Each line of the listing below containing the word "order" should be returned.

§ Given data
- - -

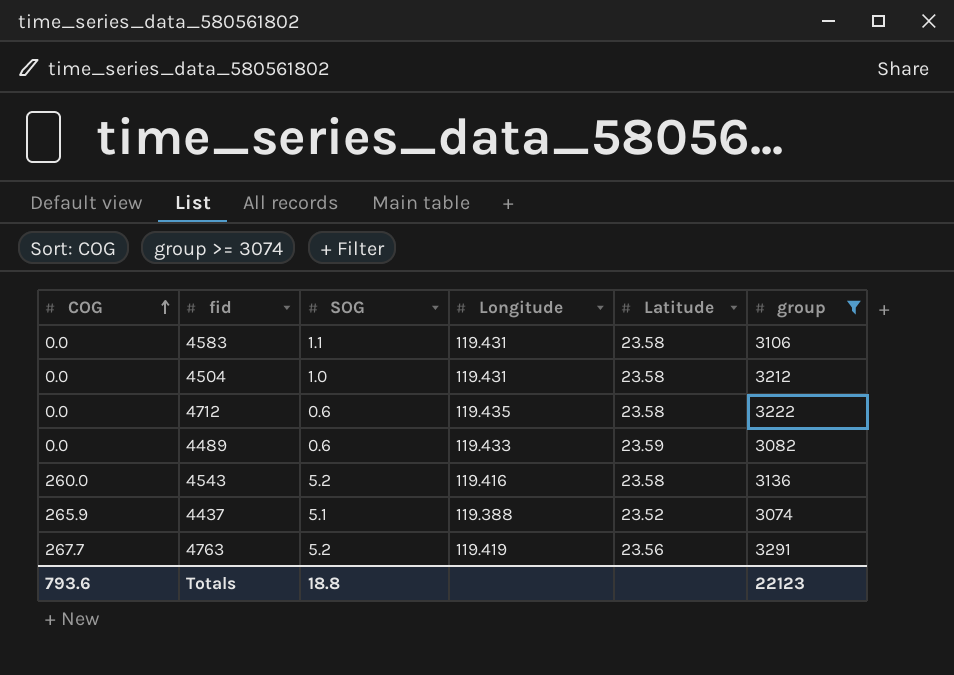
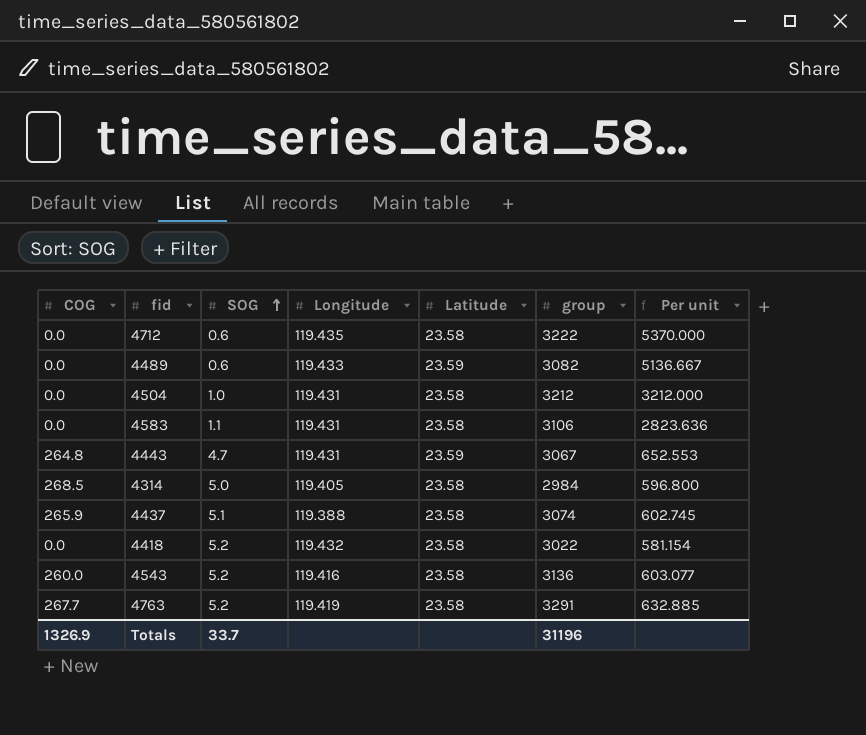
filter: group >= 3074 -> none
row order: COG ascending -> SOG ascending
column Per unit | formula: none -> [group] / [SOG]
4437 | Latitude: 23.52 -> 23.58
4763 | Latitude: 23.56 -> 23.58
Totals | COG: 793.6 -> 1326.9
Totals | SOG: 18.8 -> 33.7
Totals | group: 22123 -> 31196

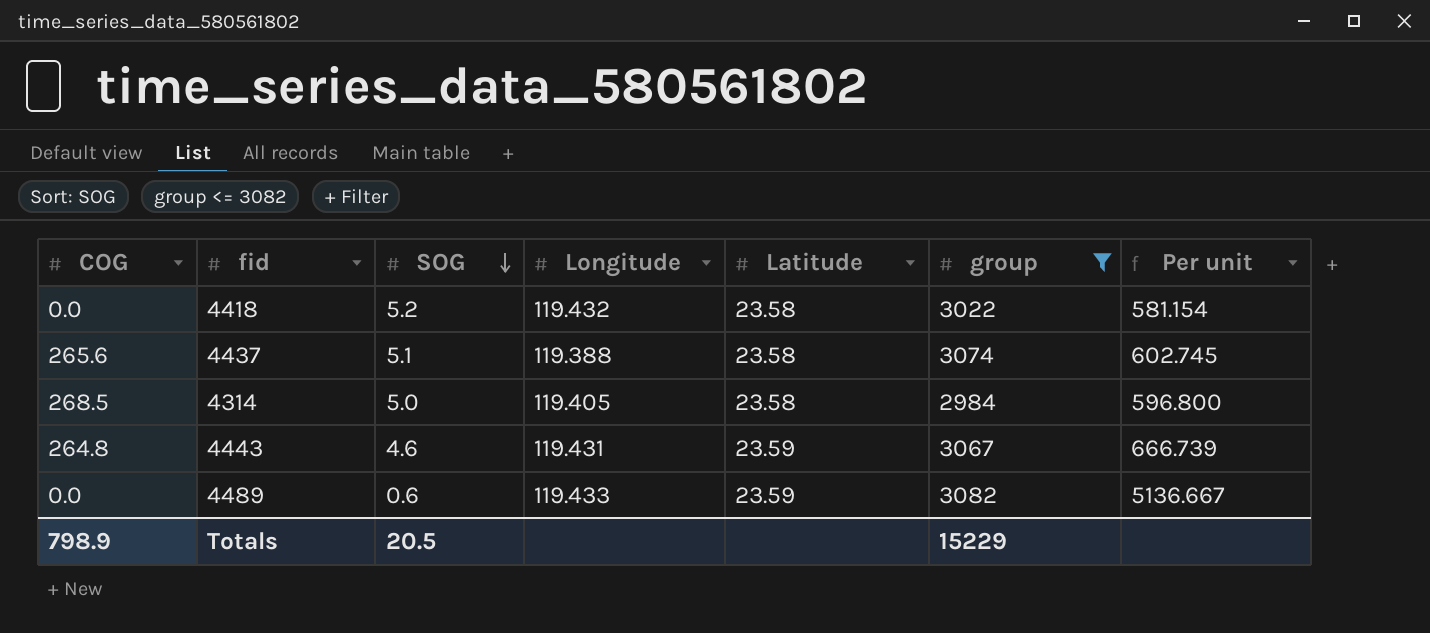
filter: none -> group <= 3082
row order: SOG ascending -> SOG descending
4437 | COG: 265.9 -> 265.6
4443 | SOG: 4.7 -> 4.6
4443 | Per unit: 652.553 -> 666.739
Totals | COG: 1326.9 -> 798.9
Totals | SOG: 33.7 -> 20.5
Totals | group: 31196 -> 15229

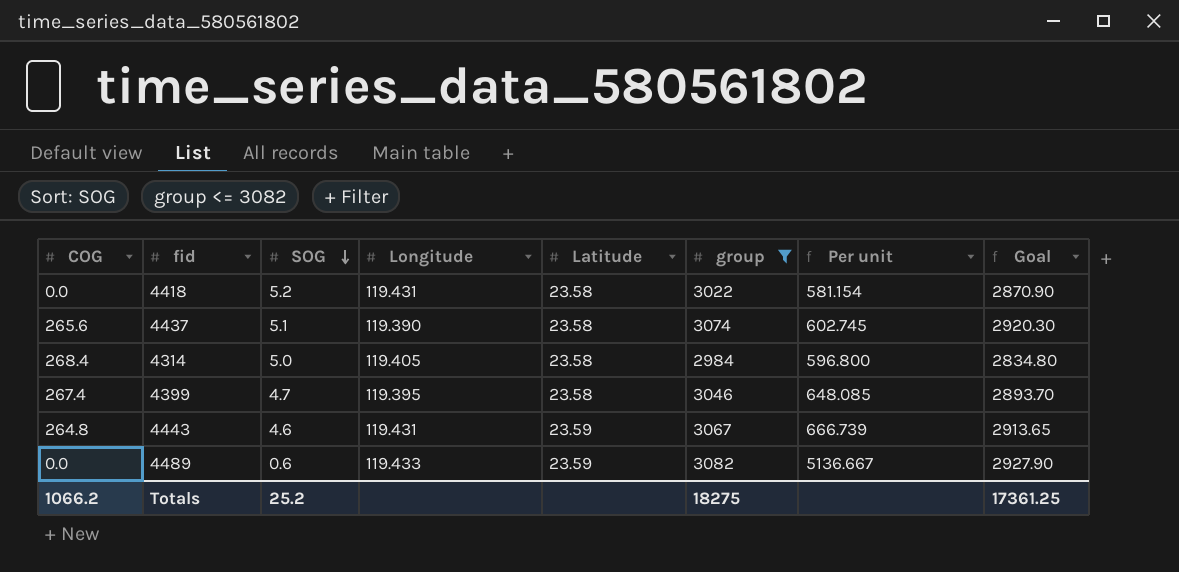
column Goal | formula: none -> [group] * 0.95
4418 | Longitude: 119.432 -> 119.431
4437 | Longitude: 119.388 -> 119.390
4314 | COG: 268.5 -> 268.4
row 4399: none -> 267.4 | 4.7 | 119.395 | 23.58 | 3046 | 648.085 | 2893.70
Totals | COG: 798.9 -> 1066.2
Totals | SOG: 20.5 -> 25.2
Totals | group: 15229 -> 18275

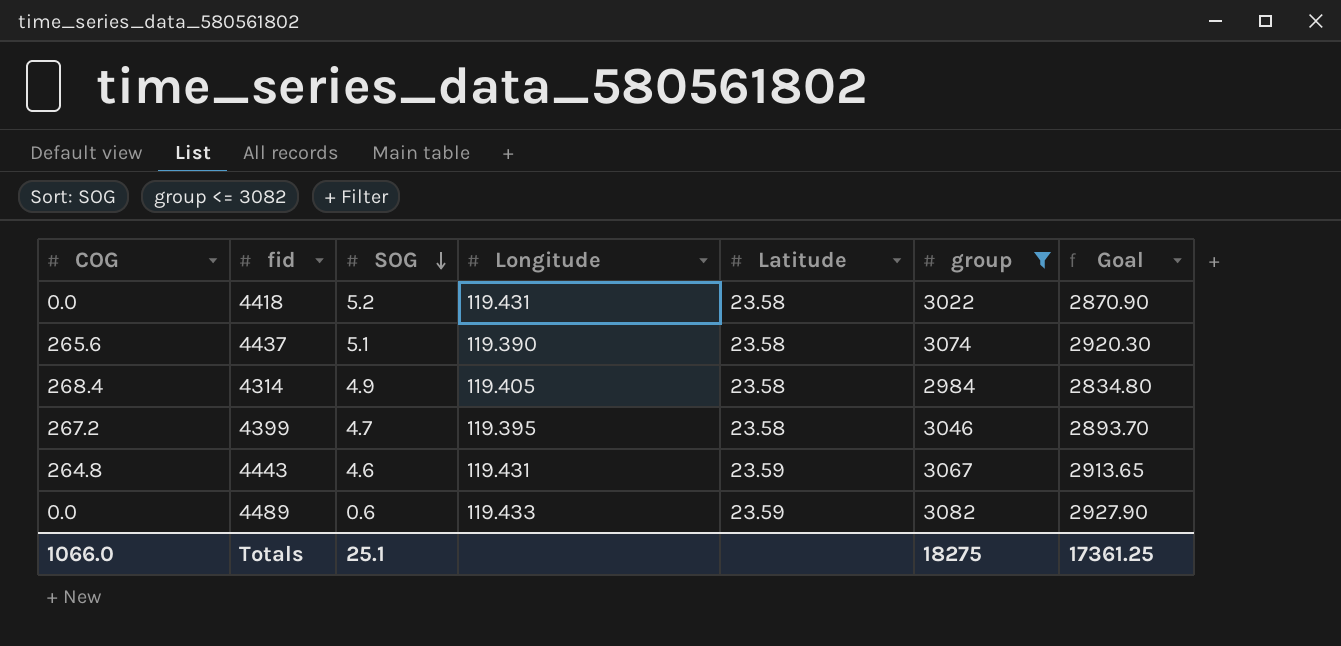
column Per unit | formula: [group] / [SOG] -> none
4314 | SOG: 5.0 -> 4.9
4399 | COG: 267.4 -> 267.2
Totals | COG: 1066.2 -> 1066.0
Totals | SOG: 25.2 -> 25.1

- - -

§ Completed task
row order: COG ascending -> SOG ascending
row order: SOG ascending -> SOG descending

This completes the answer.